Ahead of the planned shutdown, DHL Express Canada will suspend the importation of international packages Monday, according to the union.
DHL Express Canada did not immediately respond to a request for comment by the time of publication.
Union workers have been on strike since June 8 following a lockout initiated by the carrier. DHL Express Canada initially said it would be able to sustain service due to contingency measures it implemented.
“With the implementation of these proactive measures, we are pleased to confirm that we can sustain our operations throughout our Canadian network, and we do not anticipate significant disruptions to our service,” DHL told Supply Chain Dive last week.
The carrier’s latest actions come as contract negotiations remain stalled between DHL Express Canada and Unifor. The two sides have been negotiating since last year. Their previous contract agreement expired Dec. 31, 2024.
Unifor is pushing for improved wages and working conditions, and has also been vocally against changes that it says reduce owner-operator pay.

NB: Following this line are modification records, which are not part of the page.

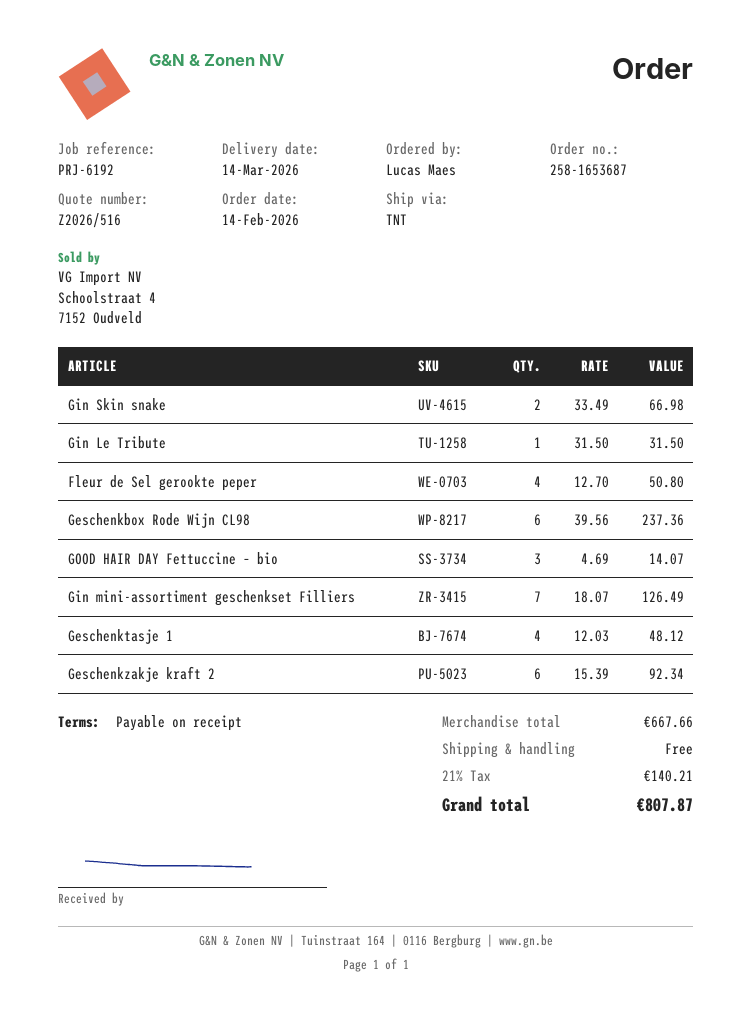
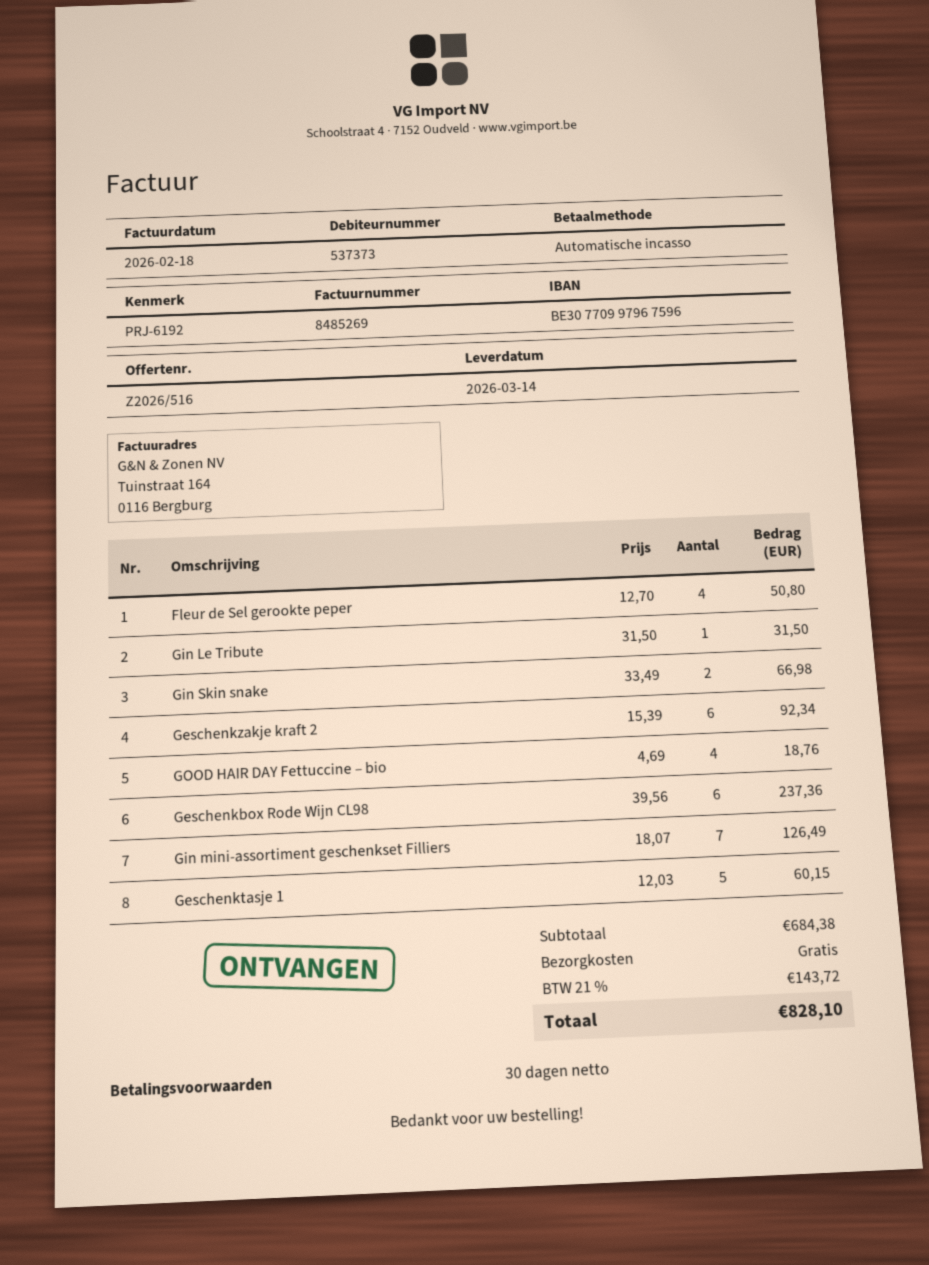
payment terms: on receipt -> 30 days
GOOD HAIR DAY Fettuccine – bio: 3 x 4.69 = 14.07 -> 4 x 4.69 = 18.76
Geschenktasje 1: 4 x 12.03 = 48.12 -> 5 x 12.03 = 60.15
subtotal: 667.66 -> 684.38
tax: 21% = 140.21 -> 21% = 143.72
total: 807.87 -> 828.10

DHL previously told Supply Chain Dive that it is pursuing a fair agreement for employees that “also realistically reflects the current economic landscape.”
Canada is also facing labor unrest elsewhere in its parcel delivery sector. Without a new labor contract, Canada Post employees are entering the fourth week of an overtime ban, pushing customers to seek alternative delivery options.
Correction: This story was corrected to reflect the date DHL Express Canada is expected to begin its nationwide service suspension.